Vor dem Hintergrund, dass - trotz aller Skepsis - 72 Prozent der Konsumenten Onlinebewertungen vertrauen, kommen Unternehmen kaum noch umhin, die Ratings ihrer Produkte und Leistungen genau im Blick zu behalten. Denn sie geben Aufschluss über Stärken und Schwächen des eigenen Angebots, was insbesondere für die Neukundengewinnung wichtig zu wissen ist. Ermutigend für Unternehmen dürfte hierbei eine weitere Erkenntnis der Studie sein: 55 Prozent der negativen Bewertungen lassen sich beeinflussen, ohne das Produkt verändern zu müssen. Gegenmaßnahmen sind beispielsweise verbesserte Produktbeschreibungen und Lieferzeiten oder die Beseitigung von Lieferengpässen.

Kundenfeedback gezielt erfragen

Eine weitere Möglichkeit, die eigene Reputation mitzugestalten, bietet ein aktiver Kundenfeedback-Service. Diese Maßnahme verringert den Anteil negativer Bewertungen von 26 auf sechs Prozent, so der Technologieanbieter Proven Expert, der diverse Studien zum Online-Empfehlungsmarketing ausgewertet hat.

Belohnungen sind erlaubt

Dabei können zufriedene Kunden auch mithilfe von Belohnungen motiviert werden, ihre Einschätzungen auf Bewertungsplattformen kundzutun.

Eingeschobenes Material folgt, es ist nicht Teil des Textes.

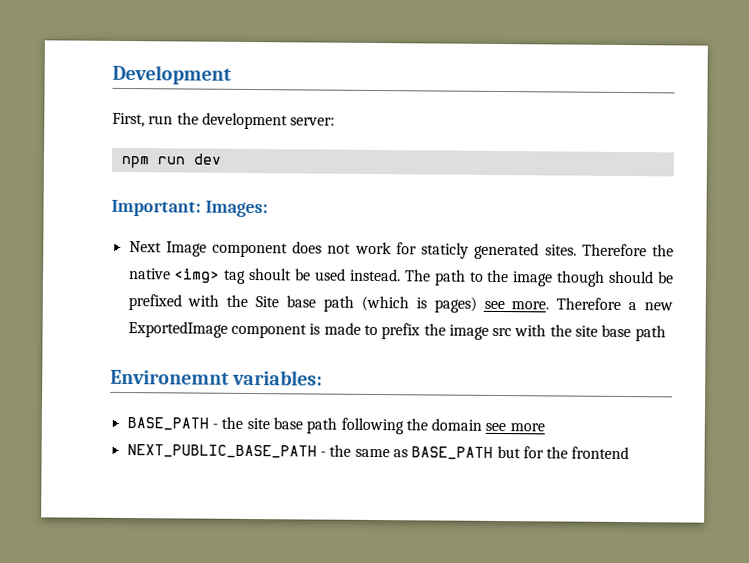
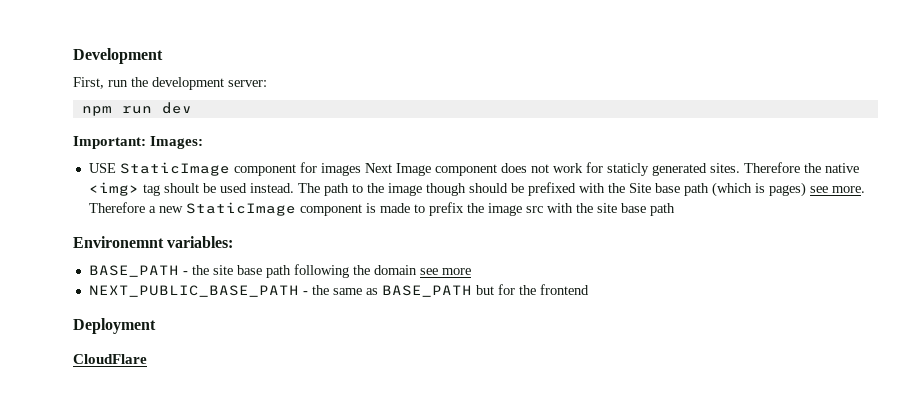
- Next Image component does not work for staticly generated sites.
+ USE StaticImage component for images Next Image component does not work for staticly generated sites.
- Therefore a new ExportedImage component is made to prefix the image src with the site base path
+ Therefore a new StaticImage component is made to prefix the image src with the site base path
+ Deployment
+ CloudFlare

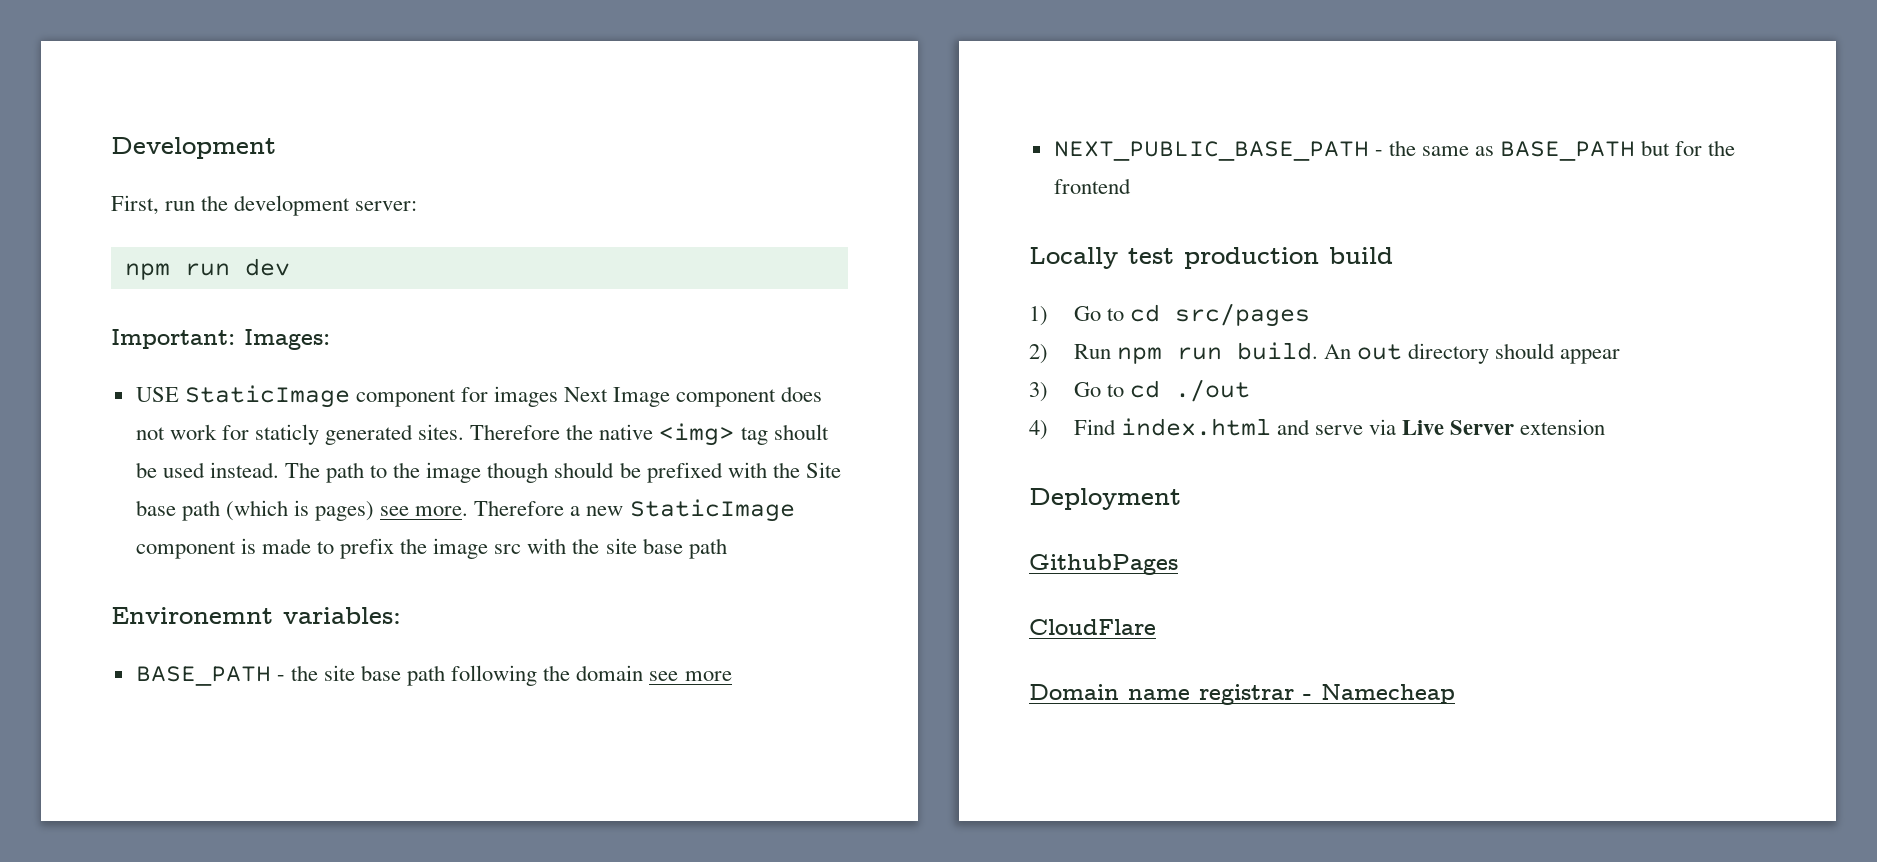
+ Locally test production build
+ 1) Go to cd src/pages
+ 2) Run npm run build. An out directory should appear
+ 3) Go to cd ./out
+ 4) Find index.html and serve via Live Server extension
+ GithubPages
+ Domain name registrar - Namecheap

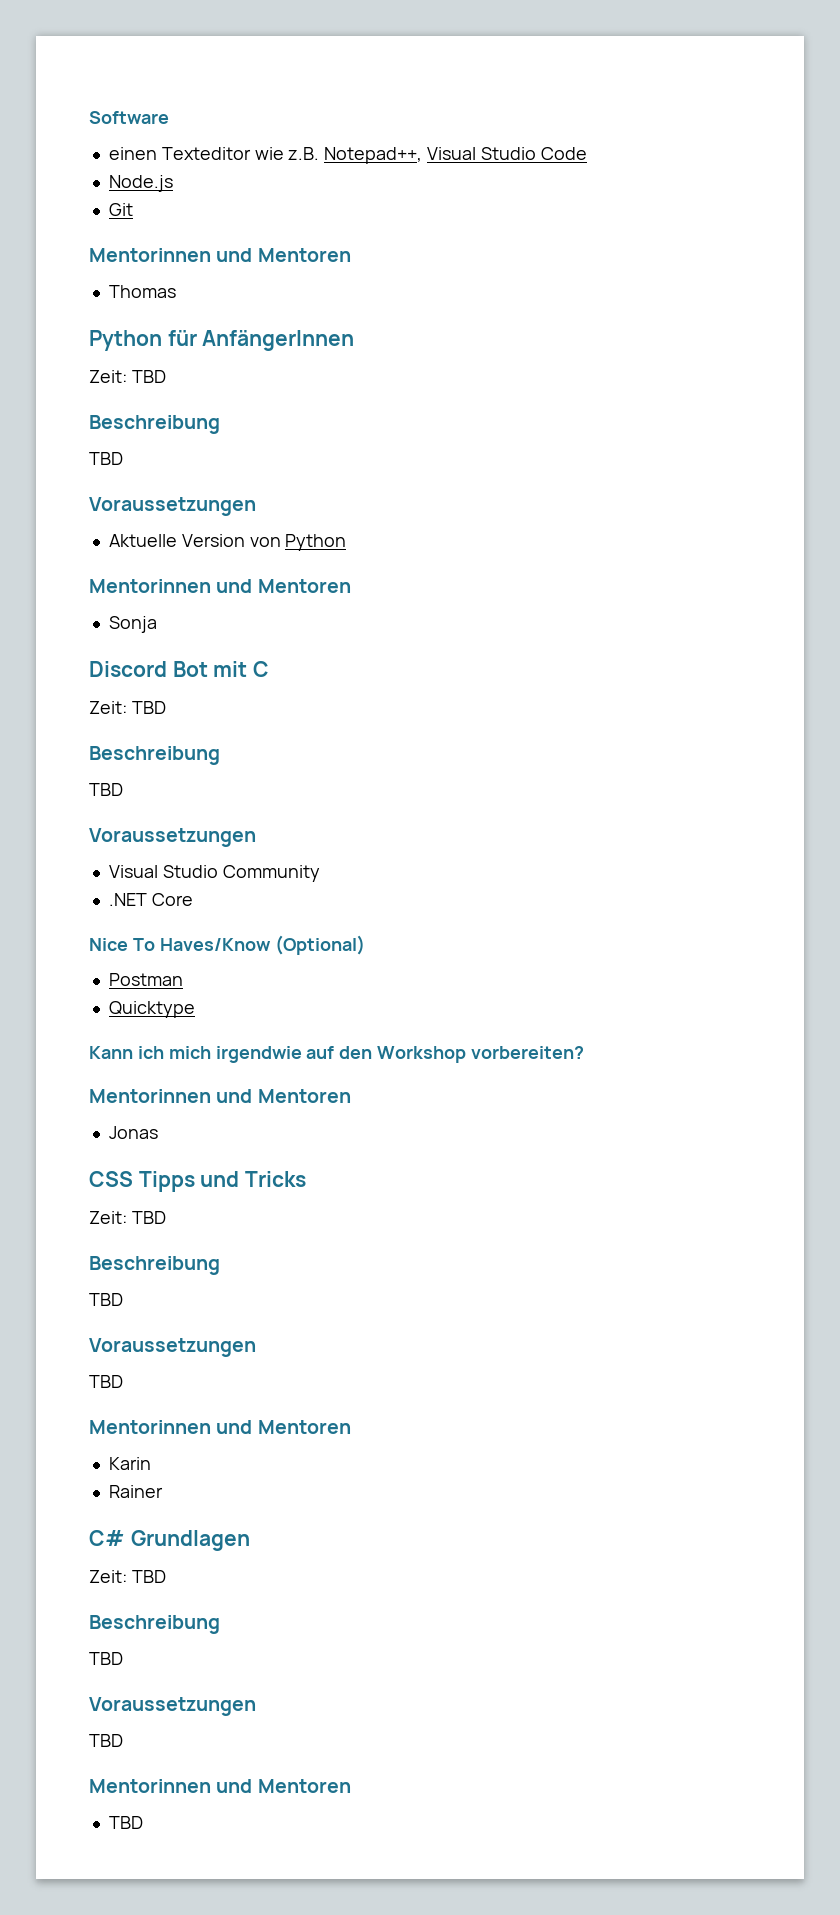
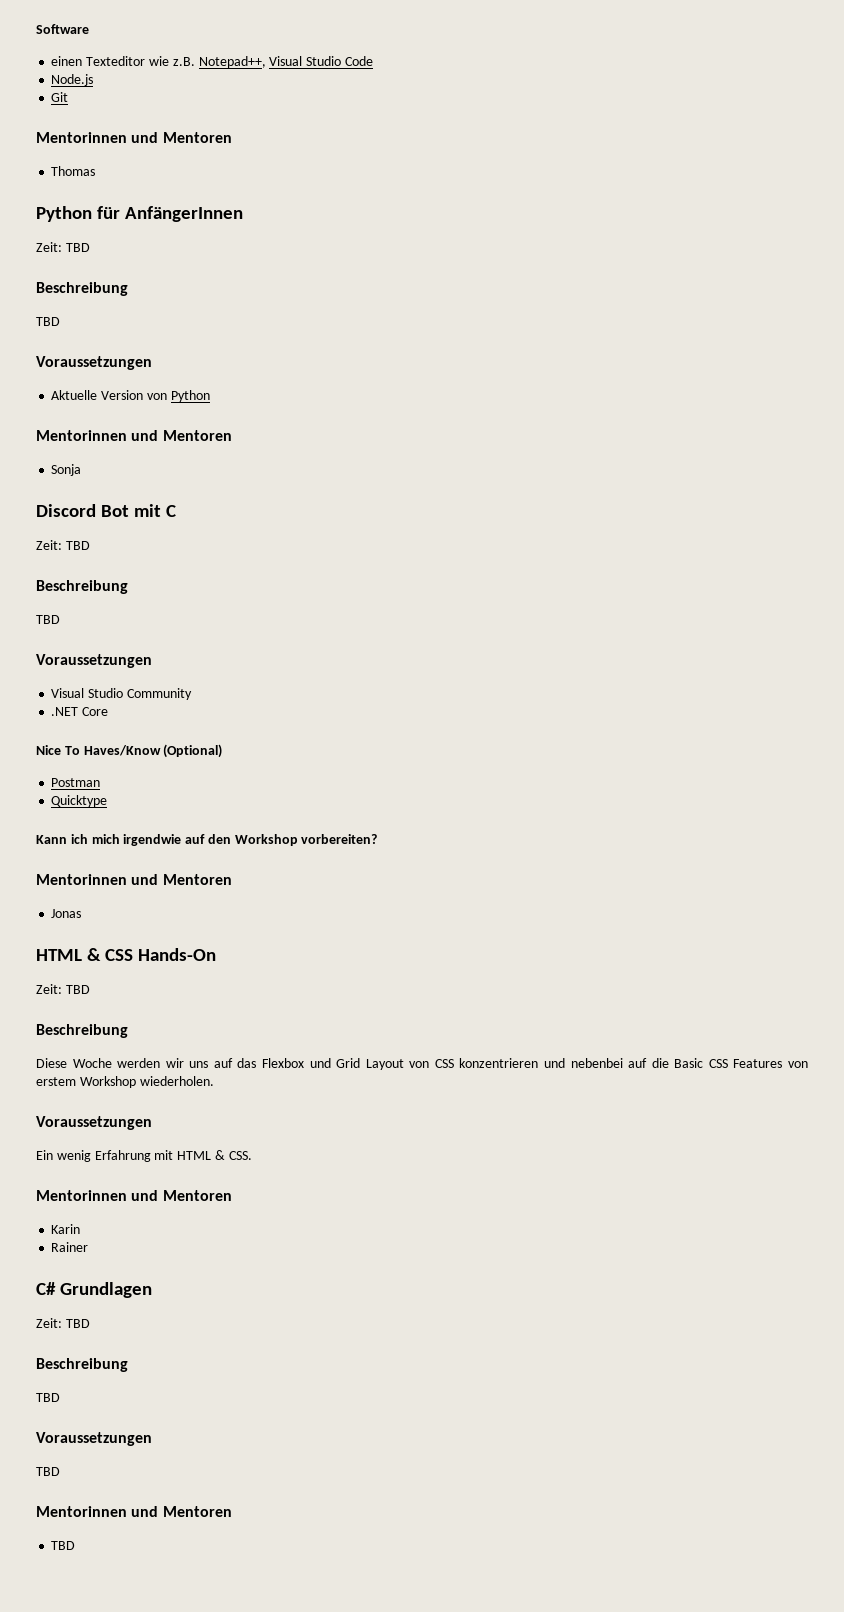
- CSS Tipps und Tricks
+ HTML & CSS Hands-On
  Zeit: TBD
  Beschreibung
- TBD
+ Diese Woche werden wir uns auf das Flexbox und Grid Layout von CSS konzentrieren und nebenbei auf die Basic CSS Features von erstem Workshop wiederholen.
  Voraussetzungen
- TBD
+ Ein wenig Erfahrung mit HTML & CSS.

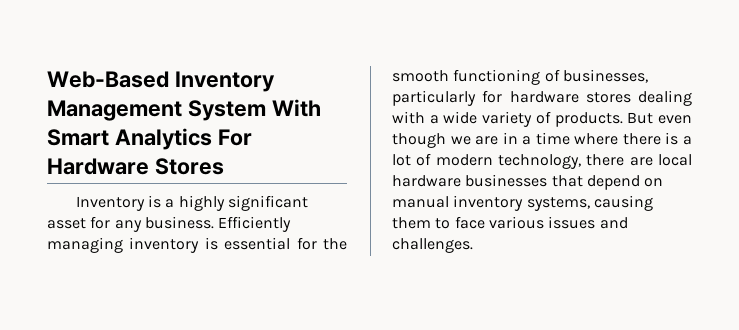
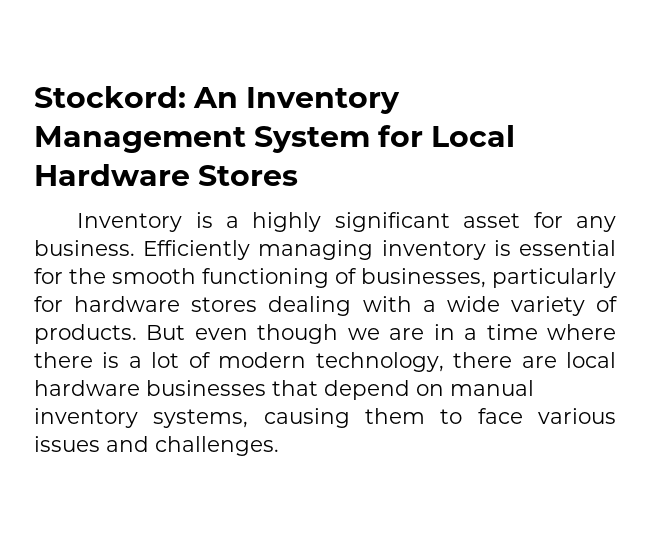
- Web-Based Inventory Management System With Smart Analytics For Hardware Stores
+ Stockord: An Inventory Management System for Local Hardware Stores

Dies sei keiner Firma übel zu nehmen, betont Ralf T. Kreutzer in dem Buchkapitel "Instrumente des Online-Marketing" (Seite 440). Dagegen sollten sich Unternehmen selbst bei inhaltlich oder formal fragwürdigen Online-Statements der Kunden vor einer arroganten, ironischen oder zu belehrenden Ansprache hüten. Die Kritiker müssten immer ernst genommen, und es müsse wertschätzend auf ihre Aussagen reagiert werden. Mitunter ist jedoch auch eine Nicht-Reaktion die richtige Antwort auf polemische Angriffe.